WHAT IS EXPECTED: Please output all the entries word for word, without the pictures.

........

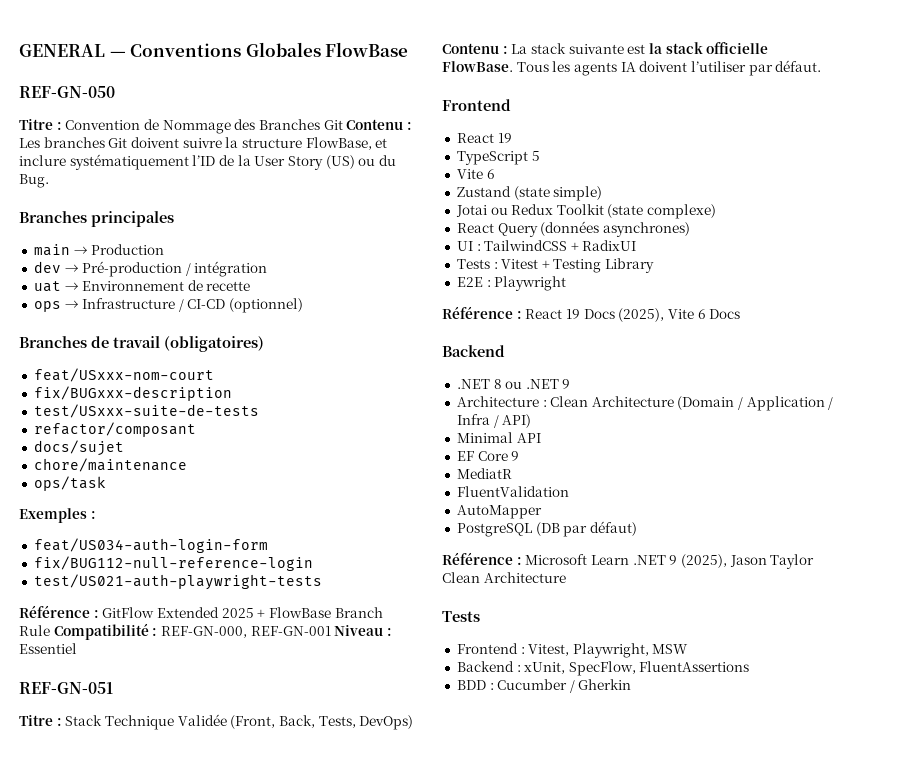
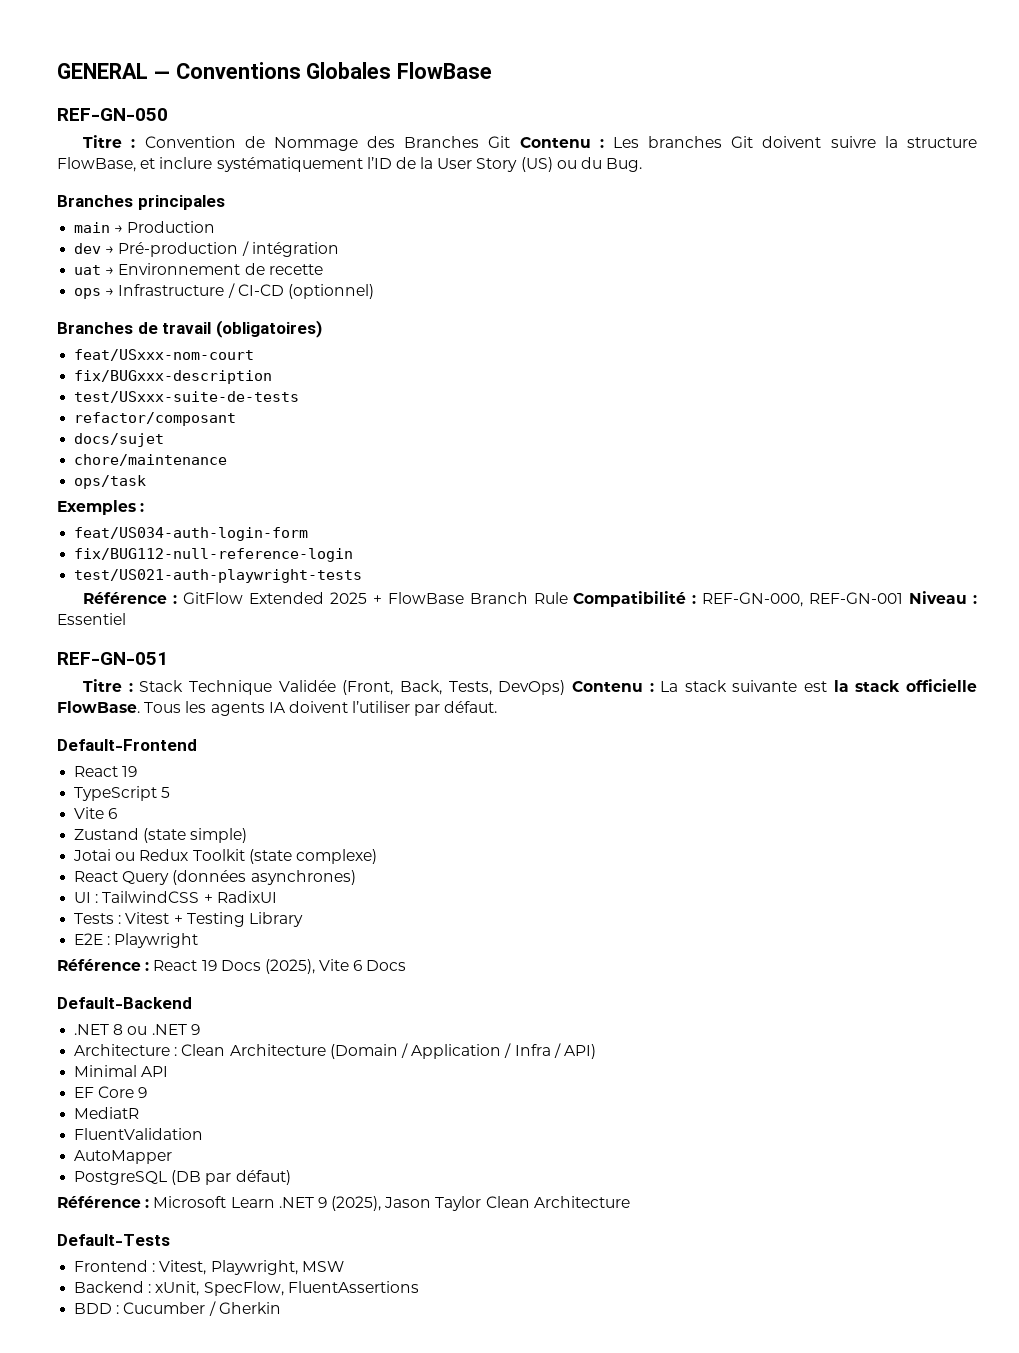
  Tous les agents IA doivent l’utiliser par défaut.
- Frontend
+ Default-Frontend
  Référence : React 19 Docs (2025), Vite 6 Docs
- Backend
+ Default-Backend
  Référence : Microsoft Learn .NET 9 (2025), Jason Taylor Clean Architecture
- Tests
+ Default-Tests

........

SOLUTION BELOW:
  Tous les agents IA doivent l’utiliser par défaut.
- Frontend
+ Default-Frontend
  Référence : React 19 Docs (2025), Vite 6 Docs
- Backend
+ Default-Backend
  Référence : Microsoft Learn .NET 9 (2025), Jason Taylor Clean Architecture
- Tests
+ Default-Tests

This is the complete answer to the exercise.